A digitalização da economia
Enviada em 20/11/2021
A Guerra Fria foi uma corrida tecnológica cujo objetivo era visualizar qual potência mundial seria mais avançada, acontecendo em 1991 e trazendo impacto em todo o mundo. Como consequência, países que não tinham ligação direta com a “guerra” passaram a apresentar grandes e crescentes avanços na tecnologia, que deixou de ser inacessível para grande parte da população global atualmente. Destarte, este empecilho deve ser combatido com foco em dois pontos principais: a economia e suas influências.
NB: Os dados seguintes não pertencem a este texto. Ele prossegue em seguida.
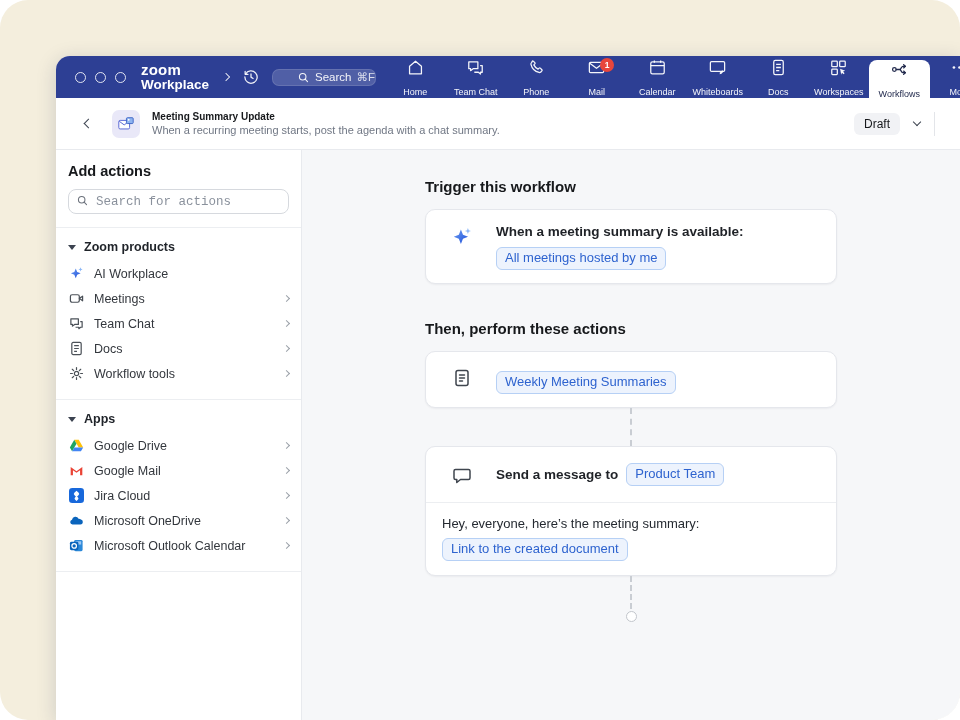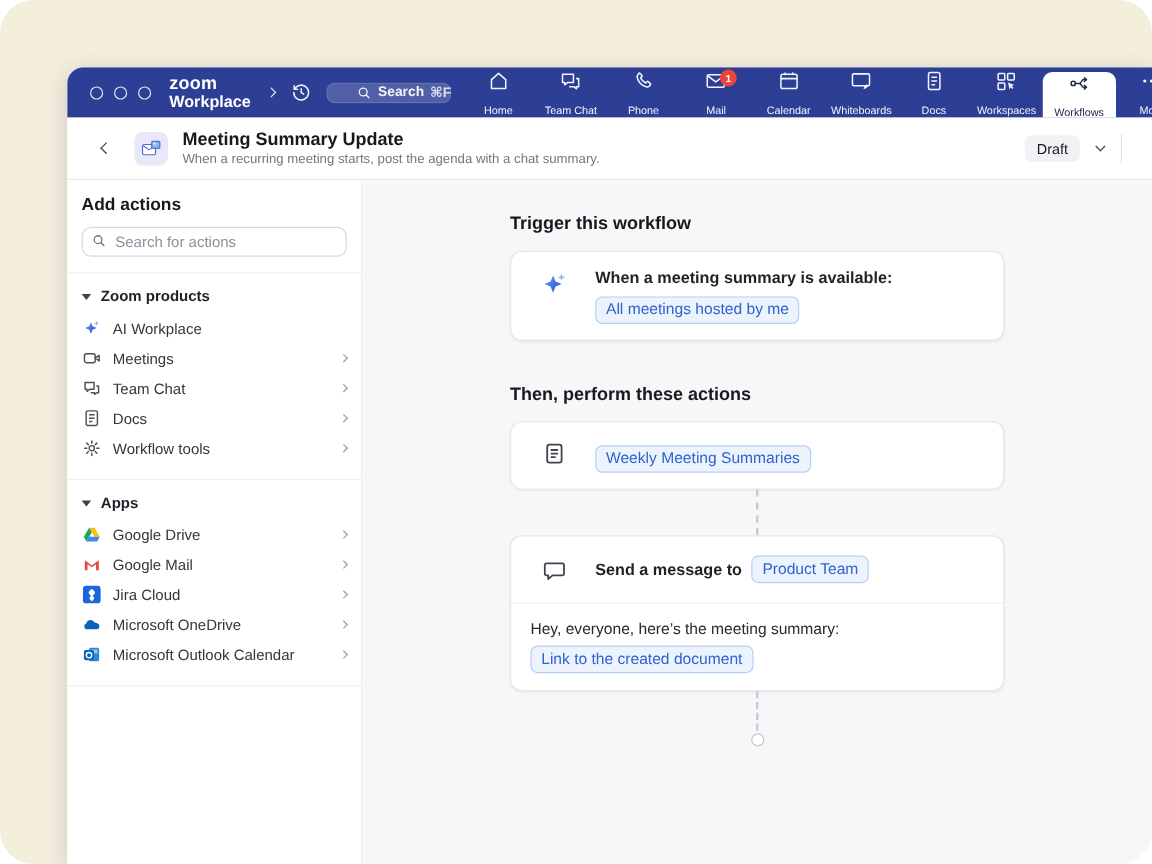--- a/index.html
+++ b/index.html
@@ -13,47 +13,47 @@
   .dot { width:11px; height:11px; border:1.5px solid rgba(255,255,255,.85); border-radius:50%; }
   .logo { margin-left:15px; color:#fff; line-height:1; }
   .logo .z1 { font-size:15px; letter-spacing:.2px; display:block; margin-bottom:1px;font-weight:bold; }
   .logo .z2 { font-size:13.5px; font-weight:bold; display:block; }
   .chev { display:inline-block; width:6px; height:6px; border-right:1.5px solid currentColor; border-top:1.5px solid currentColor; }
   .chev.right { transform:rotate(45deg); }
   .chev.left  { transform:rotate(-135deg); }
   .chev.down  { transform:rotate(135deg); margin-top:-3px; }
   .nav-chev { color:rgba(255,255,255,.85); margin-left:14px; }
   .hist { margin-left:13px; color:rgba(255,255,255,.92); display:flex; }
-  .searchbox { margin-left:12px; width:104px; height:17px; border-radius:7px; background:rgba(255,255,255,.17); border:1px solid rgba(255,255,255,.12); display:flex; align-items:center; padding:0 24px; gap:5px; color:rgba(255,255,255,.93); font-size:11.5px;font-weight:bold; }
+  .searchbox { margin-left:12px; width:104px; height:17px; border-radius:7px; background:rgba(255,255,255,.17); border:1px solid rgba(255,255,255,.12); display:flex; align-items:center; padding:0 24px; gap:5px; color:rgba(255,255,255,.93); font-size:11.5px; }
   .searchbox .kbd { margin-left:auto; opacity:.85; }
   .nav-items { position:absolute; left:329px; top:0; height:42px; display:flex; }
   .nav-item { width:60.5px; height:42px; display:flex; flex-direction:column; align-items:center; justify-content:center; color:rgba(255,255,255,.95); cursor:pointer; position:relative; }
   .nav-item .nlabel { font-size:9px; margin-top:10px; white-space:nowrap; }
   .nav-item.active { height:38px; align-self:flex-end; background:#fff; border-radius:8px 8px 0 0; color:#222a4d; }
   .badge { position:absolute; top:2px; right:13px; min-width:14px; height:14px; background:#e8463c; color:#fff; border-radius:8px; font-size:8.5px; font-weight:bold; display:flex; align-items:center; justify-content:center; padding:0 3px; }
 
   
   .header { height:52px; background:#fff; border-bottom:1px solid #e8eaee; display:flex; align-items:center; position:relative; }
   .back { margin-left:24px; color:#3c4350; width:16px; height:16px; display:flex; align-items:center; justify-content:center; cursor:pointer; }
   .back .chev { width:7px; height:7px; }
   .wf-icon { margin-left:16px; width:28px; height:28px; border-radius:7px; background:#e9e8f8; display:flex; align-items:center; justify-content:center; }
   .title-block { margin-left:12px; }
-  .title { font-size:15px; font-weight:bold; color:#17191c; line-height:1.15; }
+  .title { font-size:10px; font-weight:bold; color:#17191c; line-height:1.15; }
   .subtitle { font-size:11px; color:#707784; margin-top:2px;text-align:center; }
   .header-right { position:absolute; right:25px; display:flex; align-items:center; gap:14px; }
   .draft-pill { background:#f1f2f5; border-radius:6px; padding:4px 10px; font-size:12px; color:#17191c; cursor:pointer; }
   .draft-chev { color:#3c4350; cursor:pointer; display:flex; }
   .hdr-divider { width:1px; height:24px; background:#e3e5e9; }
 
   
   .app-body { display:flex; height:calc(100% - 94px); }
   .sidebar { width:246px; background:#fff; border-right:1px solid #e8eaee; padding-top:13px; overflow:hidden; }
   .sb-title { font-size:14.5px; font-weight:bold; color:#17191c; margin:0 12px 10px; }
   .sb-search { position:relative; margin:0 12px; }
-  .sb-search input { width:100%; height:25px; border:1px solid #d6d9de; border-radius:8px; padding:0 8px 0 27px; font-size:12.5px; font-family:Liberation Sans, sans-serif; color:#33373d; outline:none; background:#fff; }
+  .sb-search input { width:100%; height:25px; border:1px solid #d6d9de; border-radius:8px; padding:0 8px 0 27px; font-size:12.5px; font-family:Liberation Mono, monospace; color:#33373d; outline:none; background:#fff; }
   .sb-search input::placeholder { color:#8a919c; }
   .sb-search .mag { position:absolute; left:8px; top:5px; color:#6d737d; }
   .sb-divider { height:1px; background:#eceef1; margin-top:13px; }
   .sb-section-hdr { display:flex; align-items:center; gap:8px; padding:12px 12px 7px; cursor:pointer; }
   .caret { width:0; height:0; border-left:4px solid transparent; border-right:4px solid transparent; border-top:5px solid #3c4350; }
   .sb-section-label { font-size:12.5px; font-weight:bold; color:#1f2329; }
   .sb-item { display:flex; align-items:center; height:25px; padding:0 12px; cursor:pointer; }
   .sb-icon { width:16px; height:16px; margin-right:10px; display:flex; align-items:center; justify-content:center; color:#4b5158; flex:none; }
   .sb-label { font-size:12.5px; color:#33373d; white-space:nowrap; }
   .sb-chev { margin-left:auto; color:#9aa0a8; display:flex; }

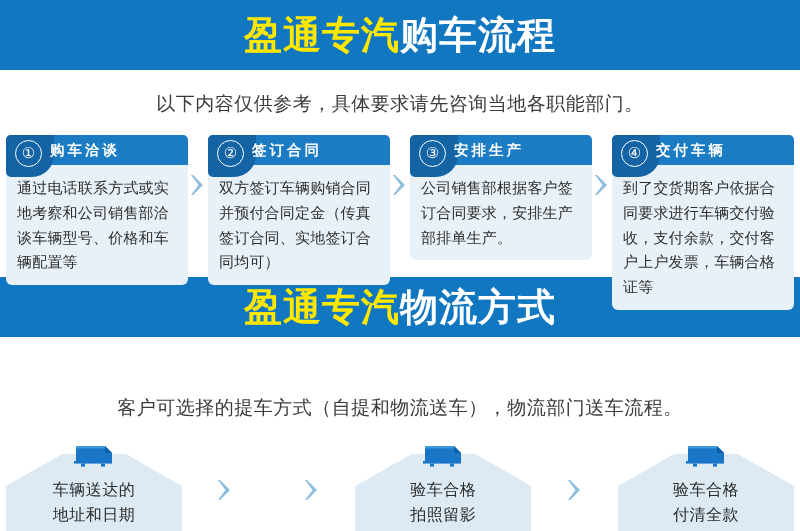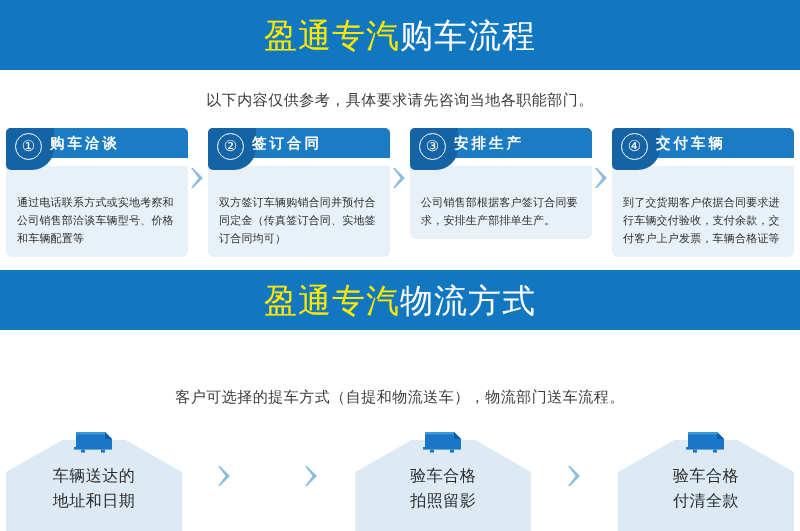--- a/index.html
+++ b/index.html
@@ -21,35 +21,35 @@
     background: #1177c0;
     display: flex;
     align-items: center;
     justify-content: center;
     box-sizing: border-box;
   }
   .banner-1 { height: 70px; }
   .banner-2 { height: 60px; }
 
   .banner-title {
-    font-size: 33px;
-    font-weight: normal;
+    font-size: 38px;
+    font-weight: bold;
     letter-spacing: 1px;
     white-space: nowrap;
     line-height: 1;
   }
   .brand { color: #ffe800; }
   .rest  { color: #ffffff; }
 
   
   .subtitle {
     width: 800px;
     text-align: center;
     color: #3b3b3b;
-    font-size: 15px;
+    font-size: 19px;
     letter-spacing: 0.5px;
   }
   .subtitle-1 { padding-top: 21px; padding-bottom: 0; }
   .subtitle-2 { padding-top: 22px; padding-bottom: 0; margin-top: 36px; }
 
   
   .steps-row {
     position: relative;
     width: 800px;
     height: 110px;
@@ -104,27 +104,26 @@
     z-index: 2;
     color: #ffffff;
     font-size: 14.5px;
     font-weight: bold;
     letter-spacing: 3px;
   }
   .step-body {
     background: #e8f1f8;
     border-radius: 0 0 6px 6px;
     min-height: 68px;
-    padding: 27px 11px 10px 11px;
+    padding: 11px 11px 10px 11px;
     box-sizing: border-box;
     color: #2f2f2f;
-    font-size: 11px;
+    font-size: 15px;
     line-height: 1.65;
     letter-spacing: 0.2px;
-    margin-top: 8px;
   }
   .step-gap {
     flex: 1 1 auto;
     display: flex;
     align-items: center;
     justify-content: center;
     height: 100px;
   }
 
   

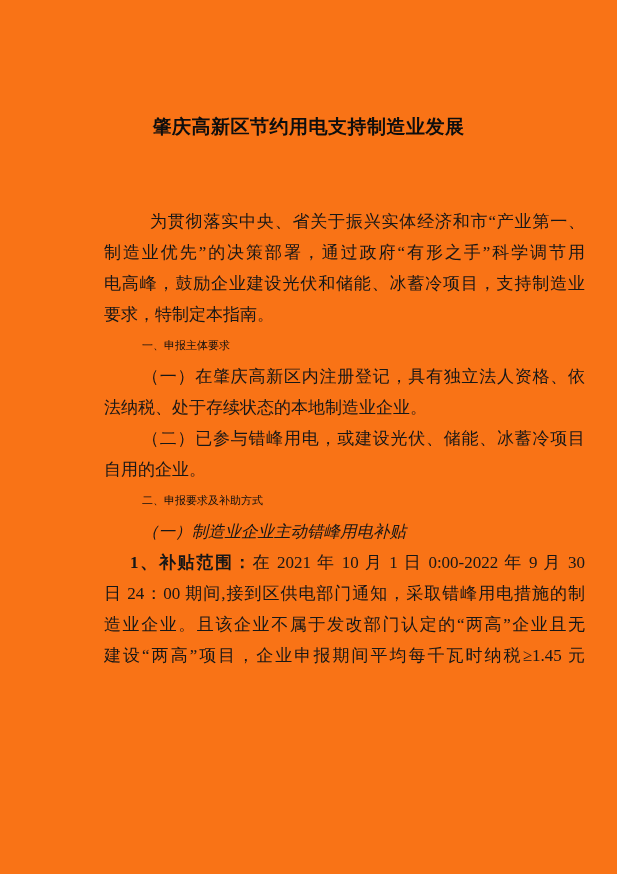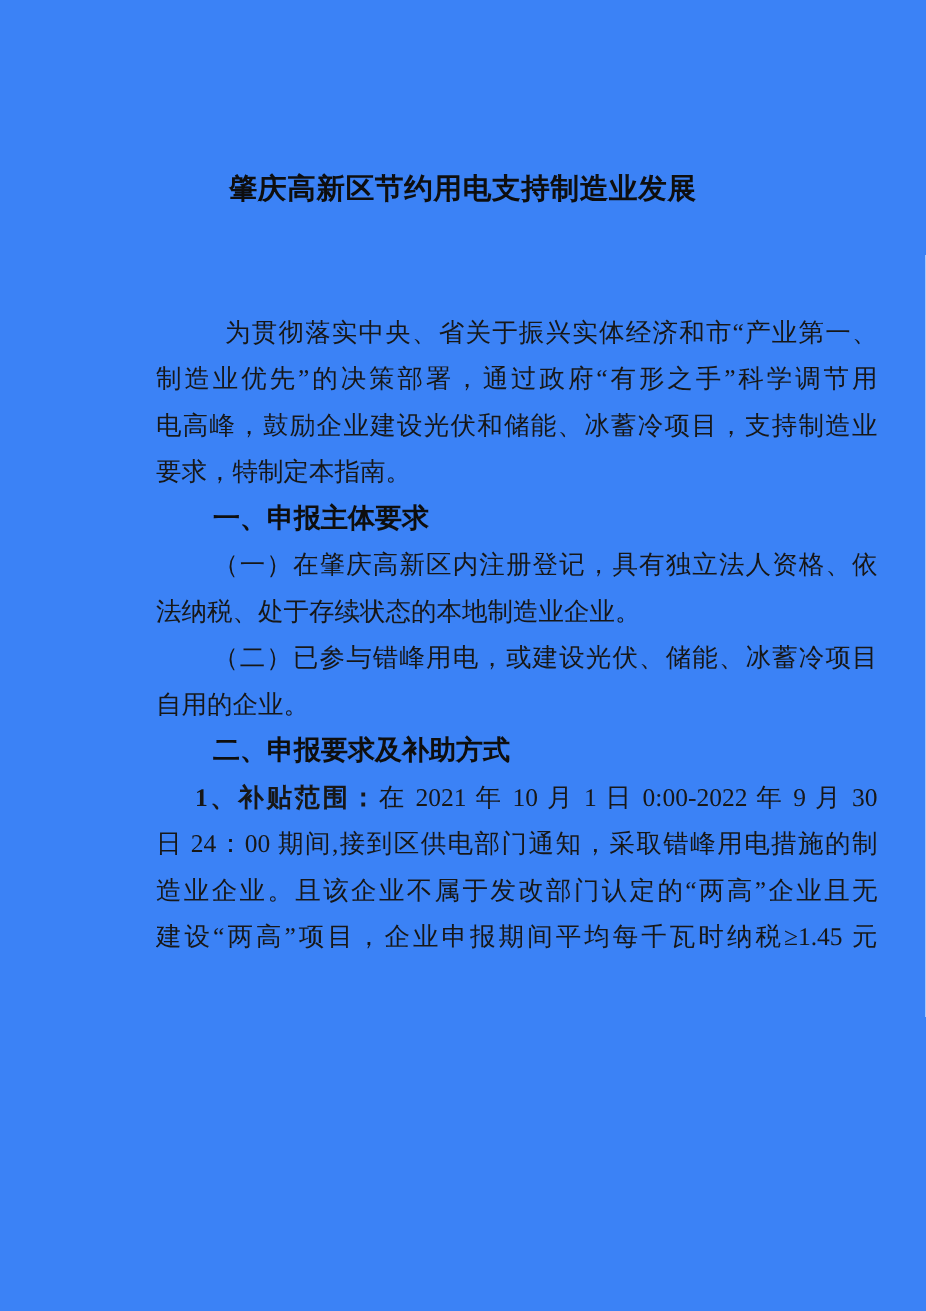--- a/index.html
+++ b/index.html
@@ -4,21 +4,21 @@
 <style>
   html, body {
     margin: 0;
     padding: 0;
     background: #ffffff;
   }
   .page {
     position: relative;
     width: 617px;
     height: 874px;
-    background: #3b82f6;
+    background: #f97316;
     font-family: "Liberation Serif", serif;
     color: #161616;
     overflow: hidden;
   }
   .title-block {
     position: absolute;
     top: 108px;
     left: 0;
     width: 617px;
     text-align: center;
@@ -46,22 +46,22 @@
     color: #171717;
   }
   .line.justify {
     white-space: normal;
     text-align: justify;
     text-align-last: justify;
     overflow: hidden;
   }
   .line.heading {
     font-family: "Liberation Sans", sans-serif;
-    font-weight: 700;
-    font-size: 18px;
+    font-weight: 400;
+    font-size: 11px;
     color: #0e0e0e;
   }
   .line.kai {
     font-style: italic;
     font-size: 16.5px;
   }
   .line .bold {
     font-weight: 700;
   }
 </style>
@@ -76,18 +76,19 @@
       <div class="line body justify" style="padding-left: 46px;">为贯彻落实中央、省关于振兴实体经济和市“产业第一、</div>
       <div class="line body justify">制造业优先”的决策部署，通过政府“有形之手”科学调节用</div>
       <div class="line body justify">电高峰，鼓励企业建设光伏和储能、冰蓄冷项目，支持制造业</div>
       <div class="line body">要求，特制定本指南。</div>
       <div class="line heading" style="padding-left: 38px;">一、申报主体要求</div>
       <div class="line body justify" style="padding-left: 38px;">（一）在肇庆高新区内注册登记，具有独立法人资格、依</div>
       <div class="line body">法纳税、处于存续状态的本地制造业企业。</div>
       <div class="line body justify" style="padding-left: 38px;">（二）已参与错峰用电，或建设光伏、储能、冰蓄冷项目</div>
       <div class="line body">自用的企业。</div>
       <div class="line heading" style="padding-left: 38px;">二、申报要求及补助方式</div>
+      <div class="line kai" style="padding-left: 38px;">（一）制造业企业主动错峰用电补贴</div>
       <div class="line body justify" style="padding-left: 26px;"><span class="bold">1、补贴范围：</span><span>在 2021 年 10 月 1 日 0:00-2022 年 9 月 30</span></div>
       <div class="line body justify">日 24：00 期间,接到区供电部门通知，采取错峰用电措施的制</div>
       <div class="line body justify">造业企业。且该企业不属于发改部门认定的“两高”企业且无</div>
       <div class="line body justify">建设“两高”项目，企业申报期间平均每千瓦时纳税≥1.45 元</div>
     </div>
 </div>
 
 </body></html>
Em primeiro plano, cabe ressaltar que, a partir das evoluções tecnológicas, o setor industrial vem se fortalecendo cada dia mais, visto que as empresas estão mais globalizadas e, na grande maioria, são chamadas de “Indústria 4.0”. Essas indústrias focam, principalmente, na velocidade de produção, utilizando a chamada “Robótica Avançada”, com tecnologia que faz parte de circuitos integrados, de acordo com sites de contabilidade, como “Contabilidade na TV”. Para Tom Goodwin, as indústrias vivem uma espécie de Darwinismo Digital, em que as sobreviventes serão aquelas mais adaptadas à atualidade, ou seja, projetam um novo estilo da corrida espacial que ocorreu em 1991, mostrando que as pessoas almejam a constante evolução, assim como o destaque na área tecnológica, em que ser o melhor é sempre mais importante, pois significa mais reconhecimento e lucratividade.
Por conseguinte, também se faz presente a influência que tais avanços têm sobre as pessoas. Devido à marcante inovação das máquinas e do conhecimento robótico, os seres humanos se tornam alvo fácil da exposição de dados na Internet, já que a digitalização é baseada em sistemas, e sistemas são falhos, podendo expor informações confidenciais e, até mesmo, fazer com que todo investimento financeiro em um banco digital como Nubank, por exemplo, tenha sido em vão, correndo riscos de possuir valores de saldos apagados e até mesmo a exclusão de contas cadastradas. Portanto, por mais prático que seja fazer uso de tais recursos, acaba por deixar de lado o dinheiro em espécie e valoriza mais moedas como o Bitcoin e promove a fácil acessibilidade de dados pessoais.
Sendo assim, torna-se necessário que medidas estratégicas sejam tomadas. Cabe ao Ministério da Economia, em parceria com plataformas bancárias digitais, promover meios de fortalecer a segurança de dados dos brasileiros, a fim de fazer com que essas plataformas sejam mais confiáveis e menos falhas. Além disso, seria interessante o Estado promover campanhas de educação financeira nas escolas, por meio de palestras com profissionais de contabilidade digital, para que os alunos sejam alertados dos perigos digitais e seus avanços. Somente assim seria possível impedir a desvalorização da moeda, bem como uma guerra de verdade (devido à tecnologia), não espacial como foi a Guerra Fria.